▸ **About this exercise**: After locating the line with "height:35px; padding:0 4px;" in the data that follows, return it and every later line exactly, up to and including the line with "height:19px; padding:0 4px;".

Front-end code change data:

┌──

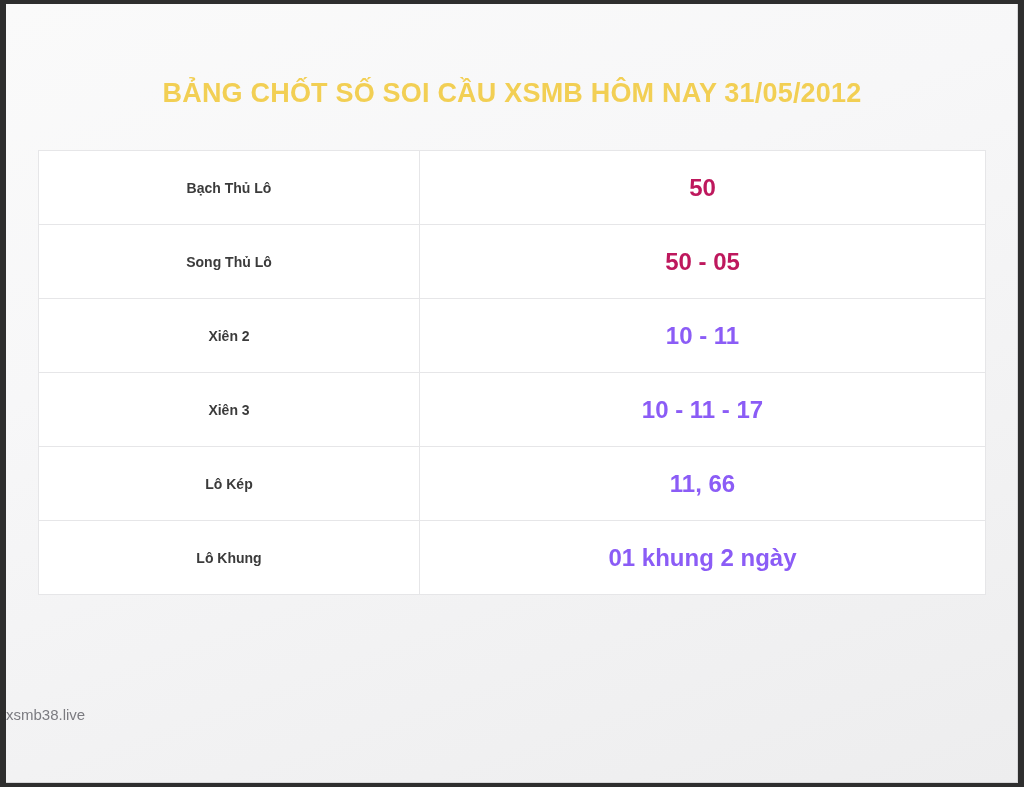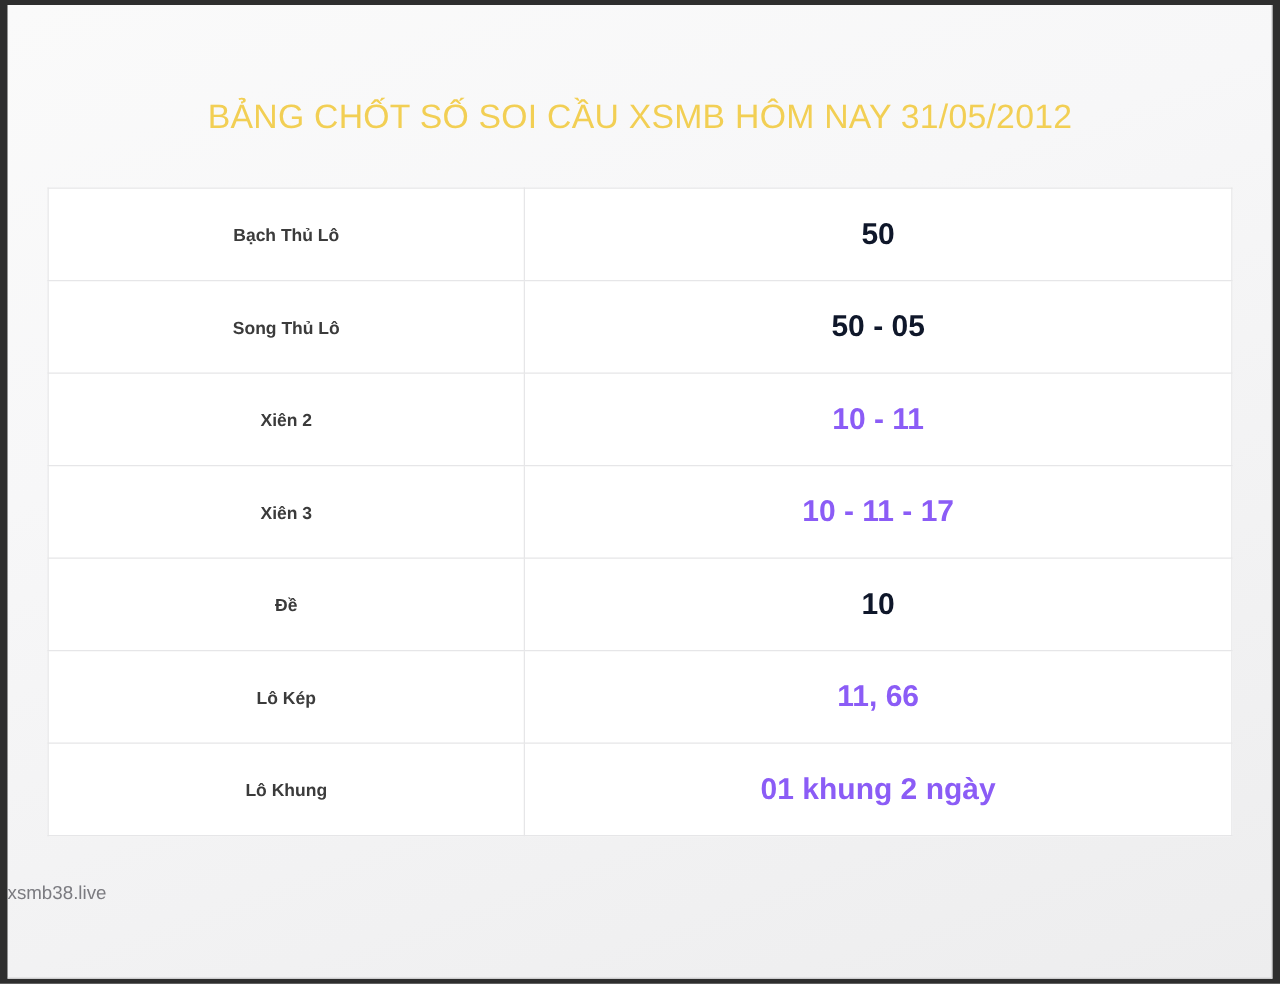--- a/index.html
+++ b/index.html
@@ -44,7 +44,7 @@
     width: 1012px;
     text-align: center;
     font-size: 27px;
-    font-weight: normal;
+    font-weight: bold;
     letter-spacing: 0.2px;
     color: #f2cf54;
     white-space: nowrap;

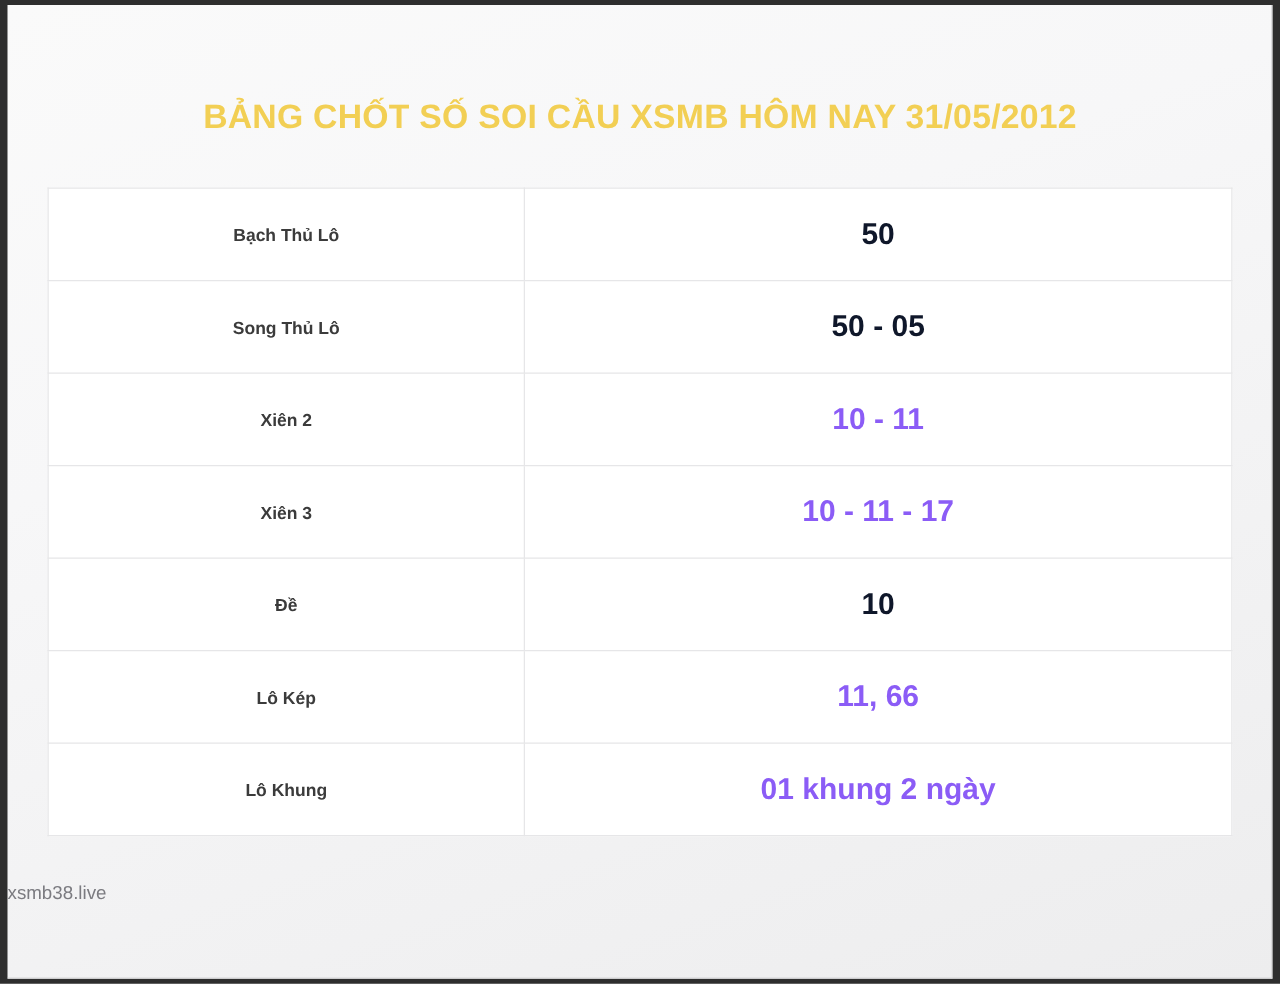--- a/index.html
+++ b/index.html
@@ -86,7 +86,7 @@
   }
 
   td.value-cell.accent {
-    color: #0f172a;
+    color: #be185d;
   }
 
   #footer {

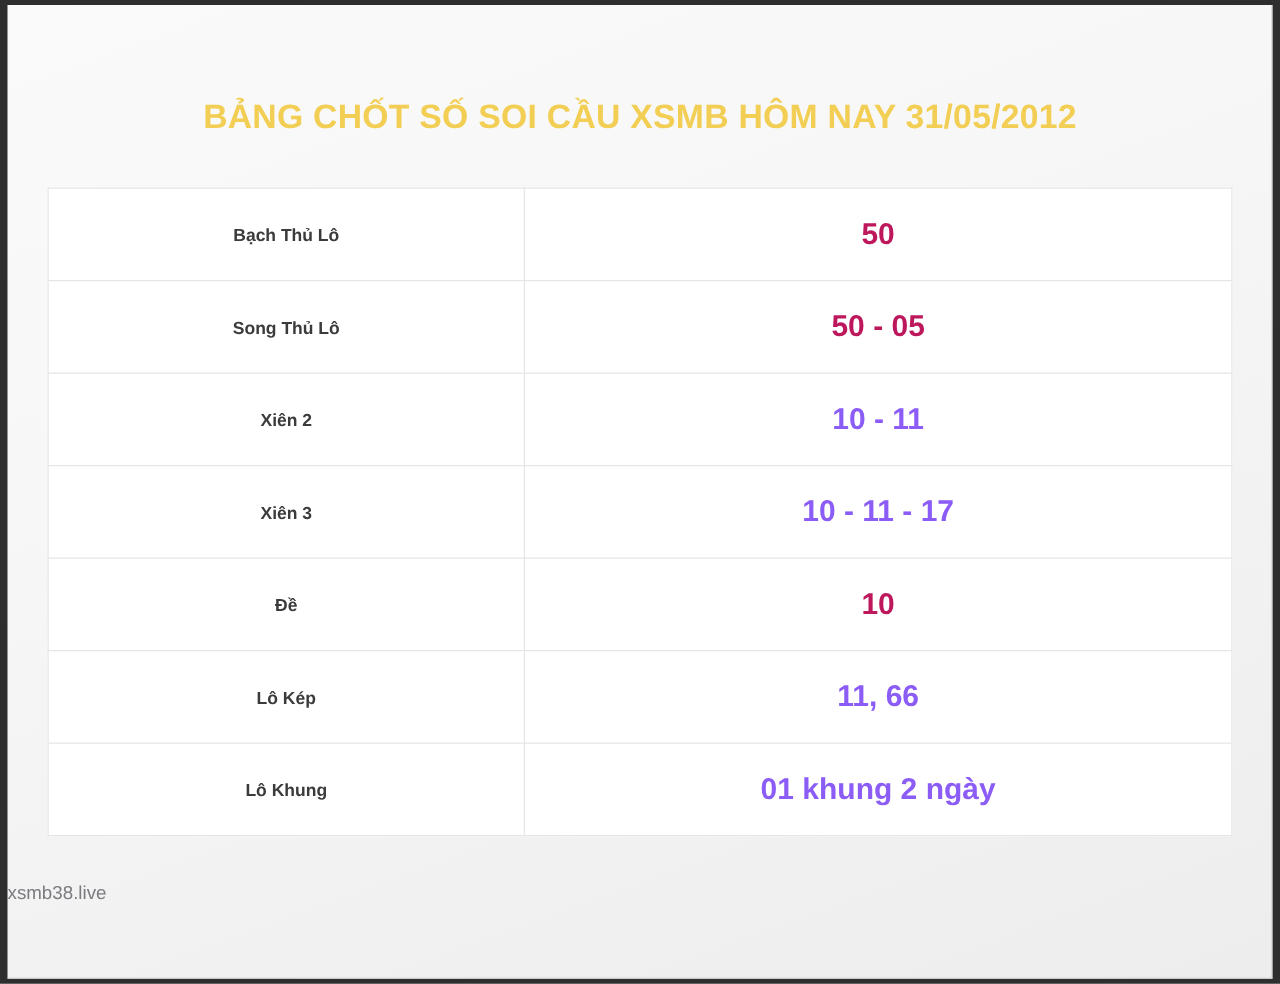--- a/index.html
+++ b/index.html
@@ -125,10 +125,6 @@
         <td class="value-cell">10 - 11 - 17</td>
       </tr>
       <tr>
-        <td class="label-cell">Đề</td>
-        <td class="value-cell accent">10</td>
-      </tr>
-      <tr>
         <td class="label-cell">Lô Kép</td>
         <td class="value-cell">11, 66</td>
       </tr>

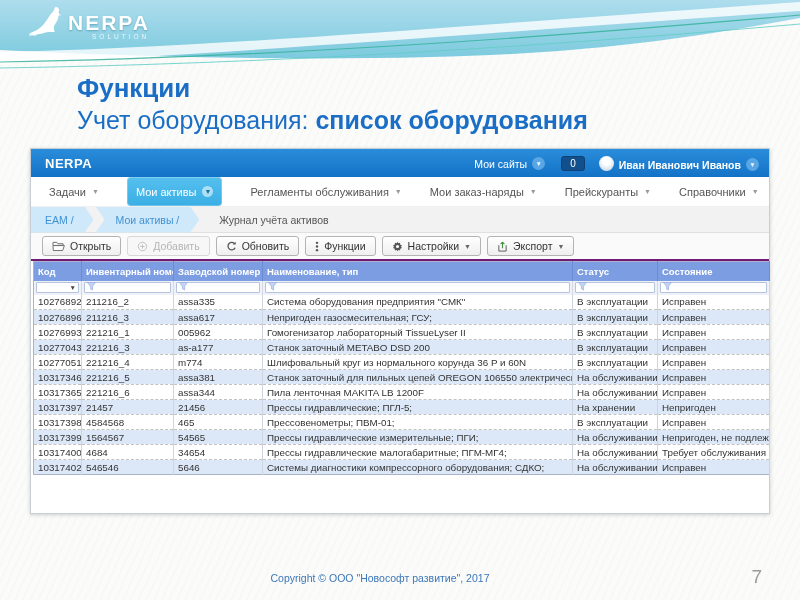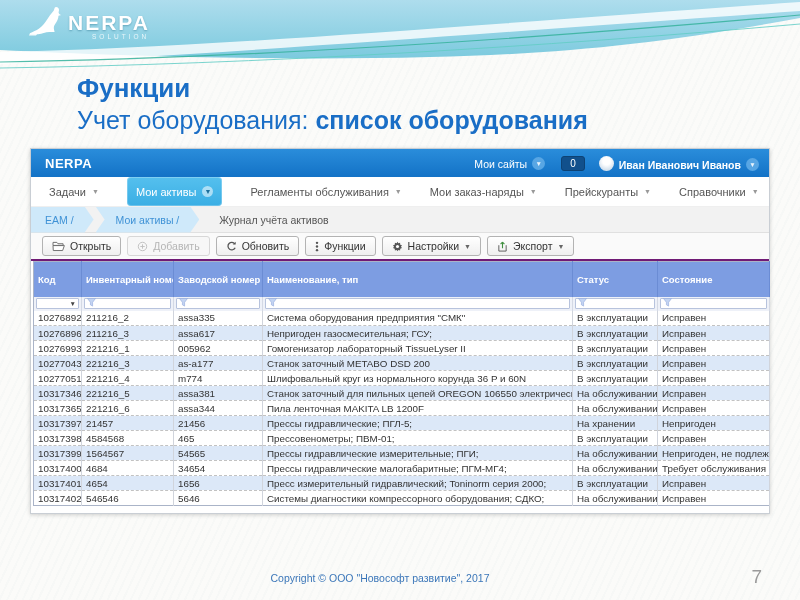--- a/index.html
+++ b/index.html
@@ -73,7 +73,7 @@
   table.grid { border-collapse:collapse; table-layout:fixed; width:736px; margin:0 2px;
                font-size:9.8px; color:#333; }
   table.grid th { background:#7d9de2; color:#fff; font-size:9.5px; font-weight:bold; text-align:left;
-                  height:35px; padding:0 4px; border-right:1px solid #6b8cd4; white-space:nowrap; overflow:hidden; }
+                  height:19px; padding:0 4px; border-right:1px solid #6b8cd4; white-space:nowrap; overflow:hidden; }
   tr.filter td { height:14px; background:#eef1f8; border-right:1px solid #d4d9e4; padding:1px 2px; }
   .filterbox { height:11px; background:#fff; border:1px solid #b7c3dd; border-radius:1px;
                display:flex; align-items:center; padding:0 2px; }

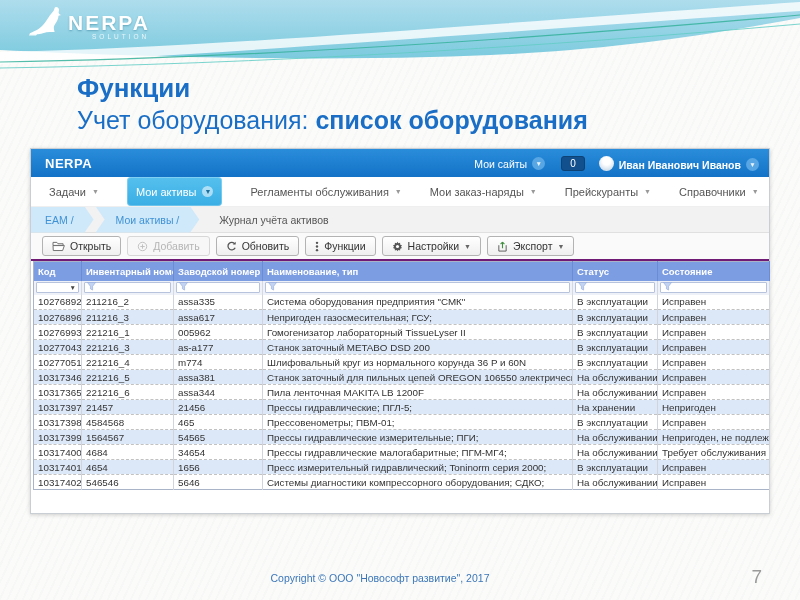--- a/index.html
+++ b/index.html
@@ -383,14 +383,6 @@
             <td class="c">Требует обслуживания</td>
           </tr>
           <tr class="data">
-            <td class="c">10317401</td>
-            <td class="c">4654</td>
-            <td class="c">1656</td>
-            <td class="c">Пресс измерительный гидравлический; Toninorm серия 2000;</td>
-            <td class="c">В эксплуатации</td>
-            <td class="c">Исправен</td>
-          </tr>
-          <tr class="data">
             <td class="c">10317402</td>
             <td class="c">546546</td>
             <td class="c">5646</td>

└──

▸ **Expected answer**:
-                  height:35px; padding:0 4px; border-right:1px solid #6b8cd4; white-space:nowrap; overflow:hidden; }
+                  height:19px; padding:0 4px; border-right:1px solid #6b8cd4; white-space:nowrap; overflow:hidden; }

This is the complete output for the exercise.